Despite millions being spent on security products, this simple to execute attack vector reaps massive rewards. Appliances and self-hosted software are looking for network attacks, but the actual threat to most organisations is the front door (i.e. email phishing).
The repercussions of the attacks have been huge too – from seriously damaged credibility to literal drops in stock prices
No easy fixes
Two factor authentication, email encryption, spam filters, anti-virus solutions may have a place in corporate security, but are fundamentally incapable of solving this problem. (A simple existence-proof of this would be the Phishing attacks that compromised RSA and Google. Both are companies with a deep security capability, both highly technical staff, and both lost their crown jewels through phishing). These days, even if you batten down the hatches on corporate resources, you need to protect against Phishing (since getting the iCloud or DropBox credentials of your execs will probably yield some joy to attackers).
Build Phishing Antibodies
Dan Tentler who handles security for Twitter, has done talks at a number of international conference on how twitter has built “phishing antibodies” using solution like Phish5. His thesis is that like some sorts of medical conditions, where complete prevention is impossible, the solution becomes a controlled build up of antibodies. He then outlines how they “vaccinate against phishing” in the same way that real world vaccinations work, ie. by artificially “making people sick for a while”. This analogy holds true, and the results are current clients show the positive benefits of this course of action.

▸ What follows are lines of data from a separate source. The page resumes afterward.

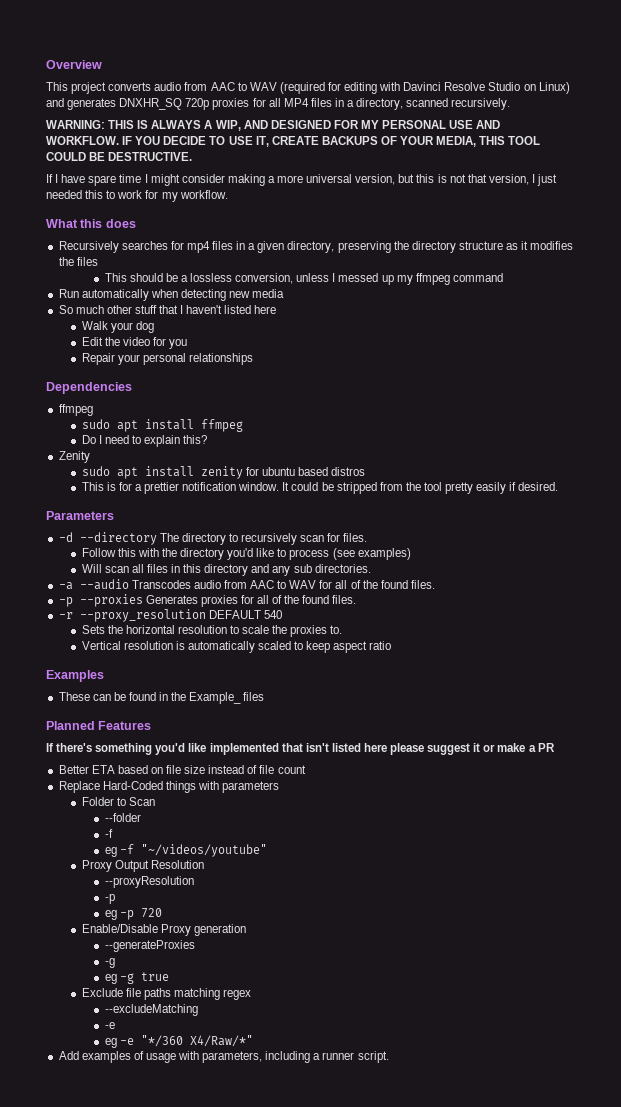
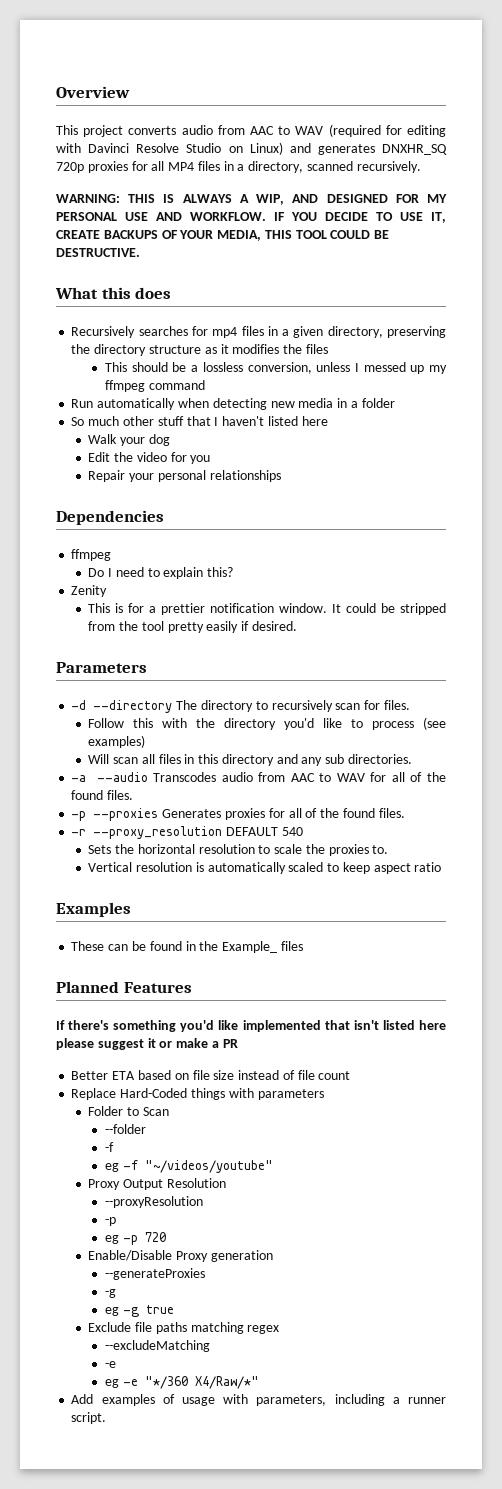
- If I have spare time I might consider making a more universal version, but this is not that version, I just needed this to work for my workflow.
- Run automatically when detecting new media
+ Run automatically when detecting new media in a folder
- sudo apt install ffmpeg
- sudo apt install zenity for ubuntu based distros

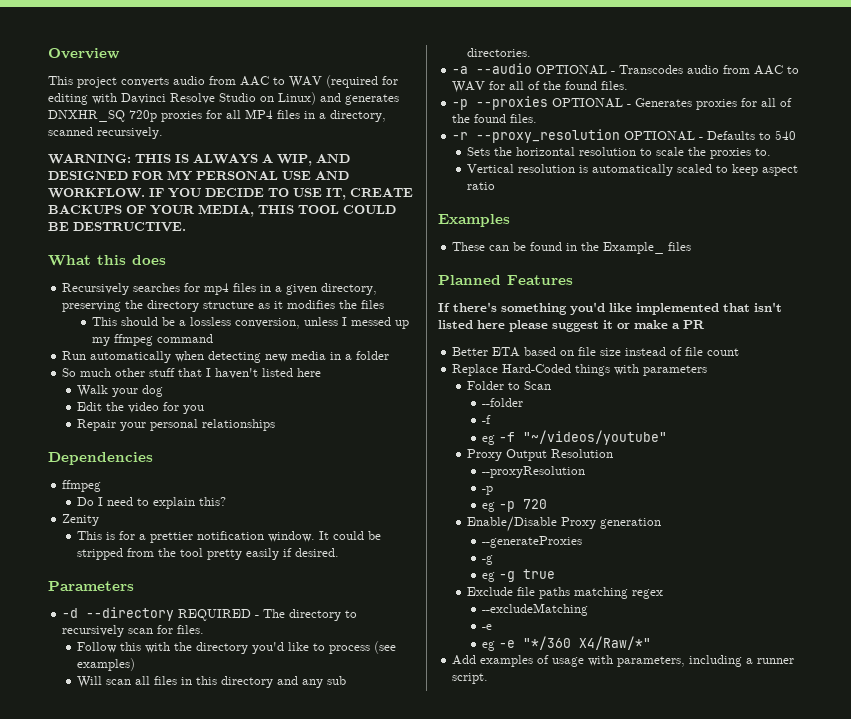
- -d --directory The directory to recursively scan for files.
+ -d --directory REQUIRED - The directory to recursively scan for files.
- -a --audio Transcodes audio from AAC to WAV for all of the found files.
+ -a --audio OPTIONAL - Transcodes audio from AAC to WAV for all of the found files.
- -p --proxies Generates proxies for all of the found files.
+ -p --proxies OPTIONAL - Generates proxies for all of the found files.
- -r --proxy_resolution DEFAULT 540
+ -r --proxy_resolution OPTIONAL - Defaults to 540

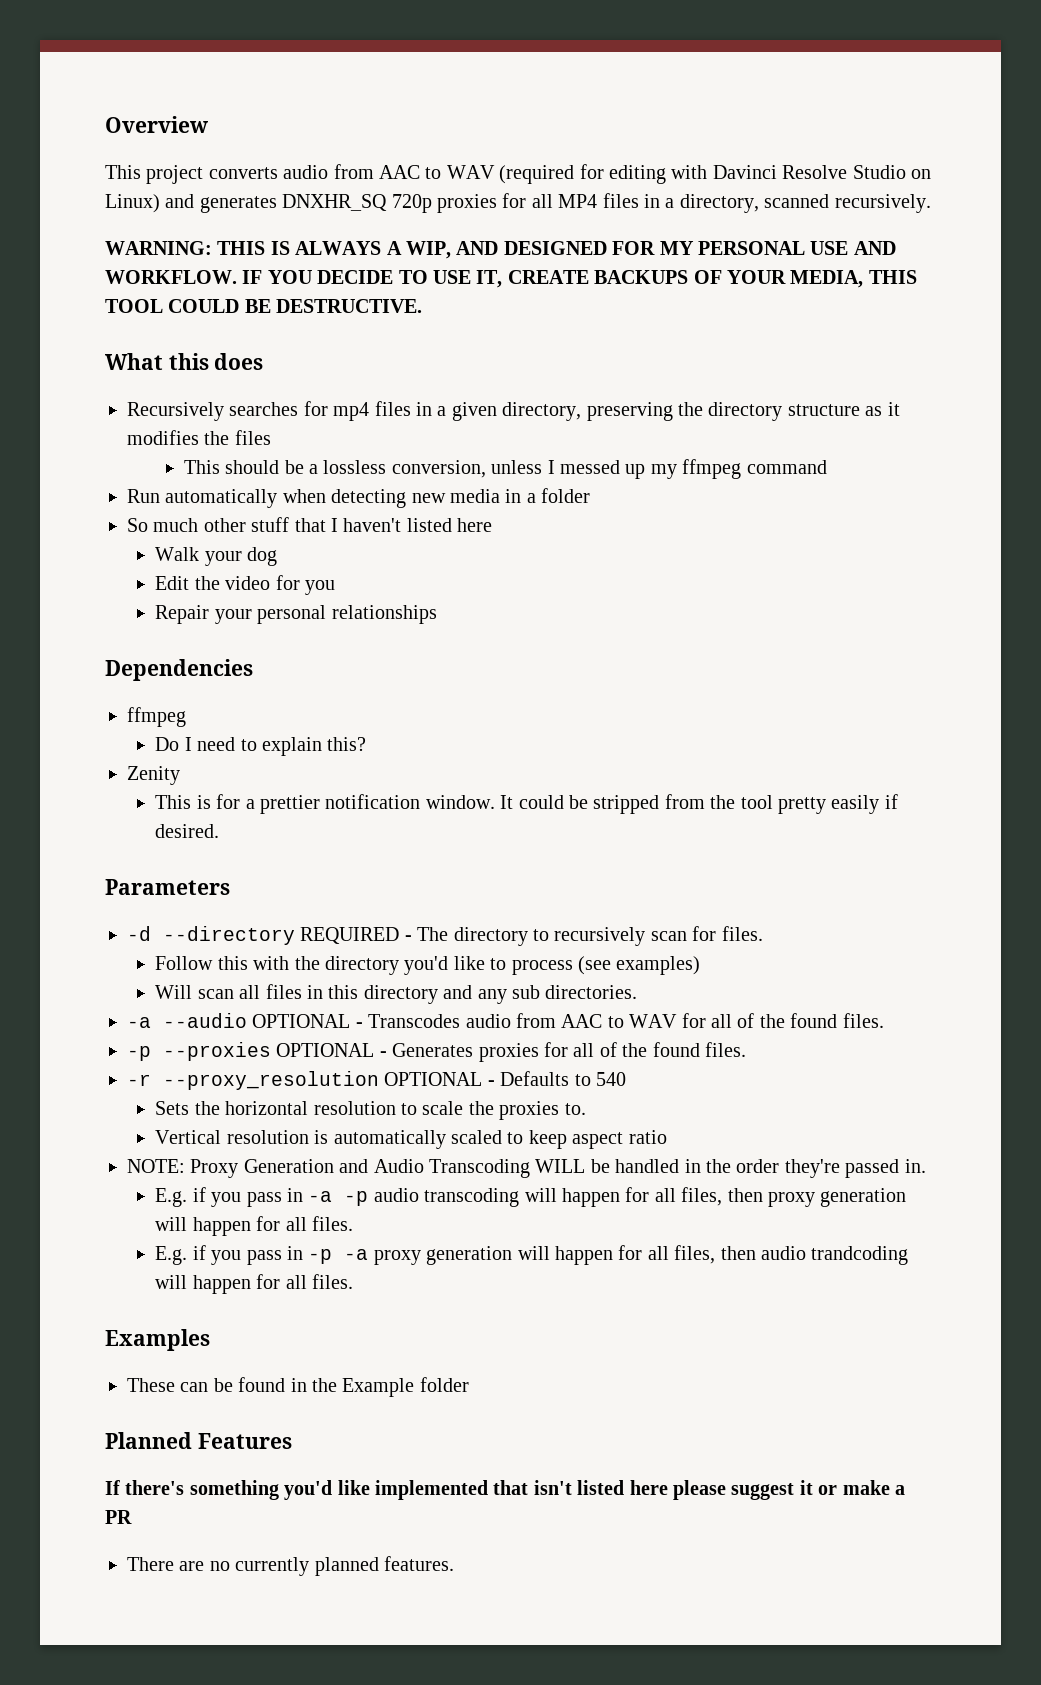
+ NOTE: Proxy Generation and Audio Transcoding WILL be handled in the order they're passed in.
+ E.g. if you pass in -a -p audio transcoding will happen for all files, then proxy generation will happen for all files.
+ E.g. if you pass in -p -a proxy generation will happen for all files, then audio trandcoding will happen for all files.
- These can be found in the Example_ files
+ These can be found in the Example folder
- Better ETA based on file size instead of file count
- Replace Hard-Coded things with parameters
- Folder to Scan
- --folder
- -f
- eg -f "~/videos/youtube"
- Proxy Output Resolution
- --proxyResolution
- -p
- eg -p 720
- Enable/Disable Proxy generation
- --generateProxies
- -g
- eg -g true
- Exclude file paths matching regex
- --excludeMatching
- -e
- eg -e "*/360 X4/Raw/*"
- Add examples of usage with parameters, including a runner script.
+ There are no currently planned features.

Is someone out to get you?
Thanks to the mainstream press coverage of high profile phishing attacks, most people today are aware that phishing exists, but campaigns are still decisively successful. Why?

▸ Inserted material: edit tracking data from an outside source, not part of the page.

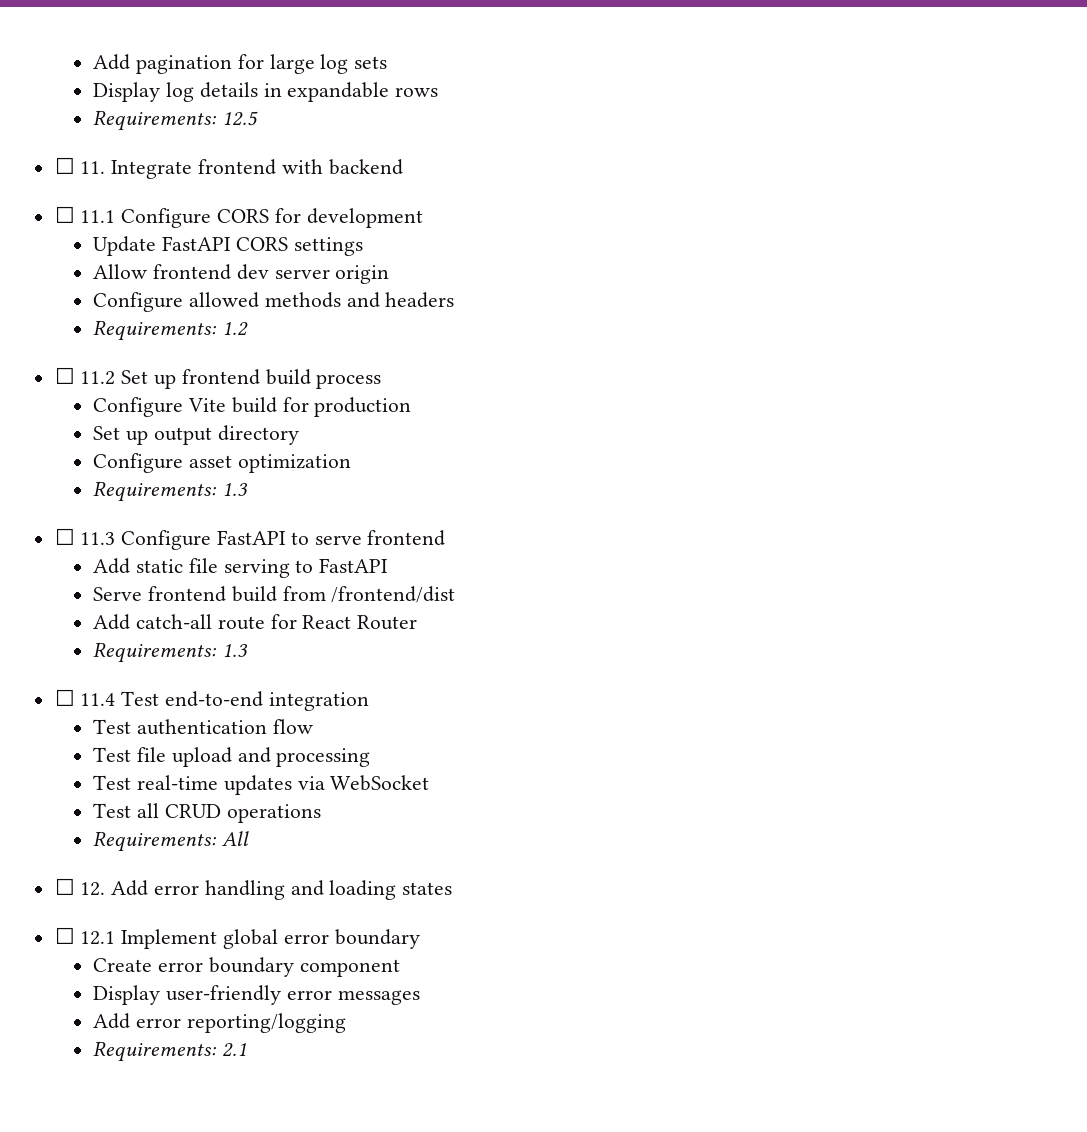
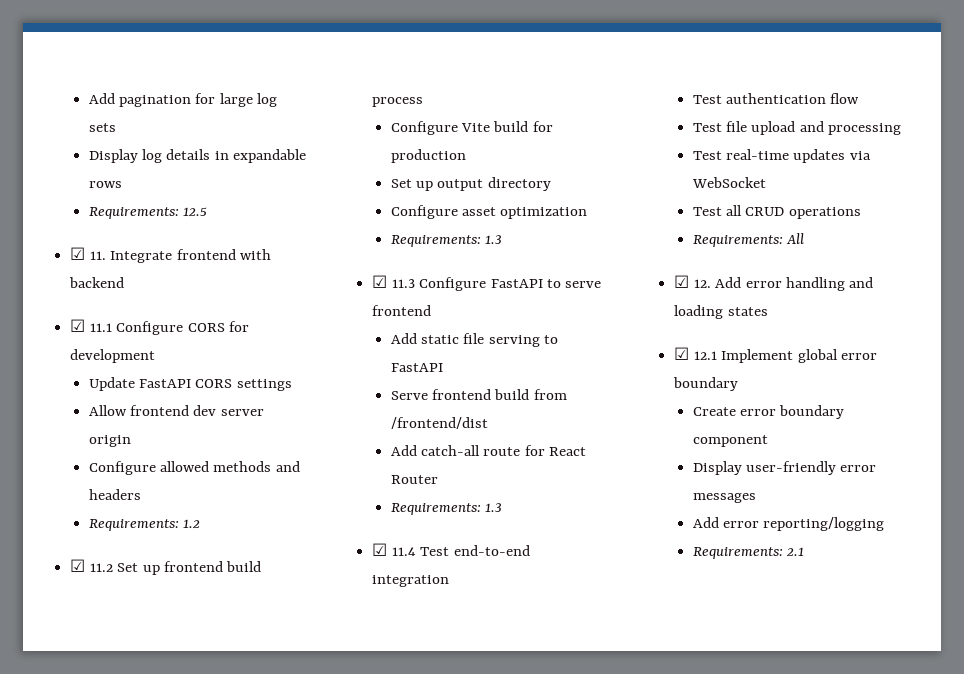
- ☐ 11. Integrate frontend with backend
+ ☑ 11. Integrate frontend with backend
- ☐ 11.1 Configure CORS for development
+ ☑ 11.1 Configure CORS for development
- ☐ 11.2 Set up frontend build process
+ ☑ 11.2 Set up frontend build process
- ☐ 11.3 Configure FastAPI to serve frontend
+ ☑ 11.3 Configure FastAPI to serve frontend
- ☐ 11.4 Test end-to-end integration
+ ☑ 11.4 Test end-to-end integration
- ☐ 12. Add error handling and loading states
+ ☑ 12. Add error handling and loading states
- ☐ 12.1 Implement global error boundary
+ ☑ 12.1 Implement global error boundary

Because even though people know that phishing happens, most never believe that it will happen to them.
Repeated drills with Phish5, and followup education makes staff viscerally aware of how easily phishing mails can slip by and breeds a culture of awareness and reporting. This education is priceless when the real incident occurs. These repeated campaiagns and the solid metrics behind it allow you to set up incentive campaigns that have also been shown to yield good results.
For organisations that already conduct anti-phishing training either online or in classrooms, Phish5 gives you an opportunity to a) measure the effectiveness of your training and b) provide realworld examples and exercises that can easily be integrated with your current training regime. Phish5’s ability to identify at a glance users who have been successfully phished over multiple campaigns allows you to isolate and educate staff who need the most help (without wasting time and resources boring staff who already “get it”).
We hold as little client information as is reasonably required to run the service. We collect email addresses of customer users, but do not collect passwords (even when submitted to the phishing pages).
Browser Security Checks
Watering hole attacks have hit the headlines recently. Victims are lured to sites that contain browser malware that then compromise and infect the victim (normally using known attacks against the victims web browser).
With a simple tick box, your Phish5 campaign will also do browser security checks. This means that with no extra effort, you will get a detailed report on which users are running out of date, and vulnerable web browsers. From browser versions to vulnerable plugins, you will be able to quickly hone in on what needs to be worked on first to protect your users best.
We have been at dozens of clients who have spent untold amounts of money in AV subscriptions and security software and services, who have still been Phished trivially. In the wake of such incidents, with the CFO or CEO’s emails exposed on the Internet, every single one of them would have paid in mountains of gold to have gone back 2 days, to have run an internal campaign educating their C-Suite.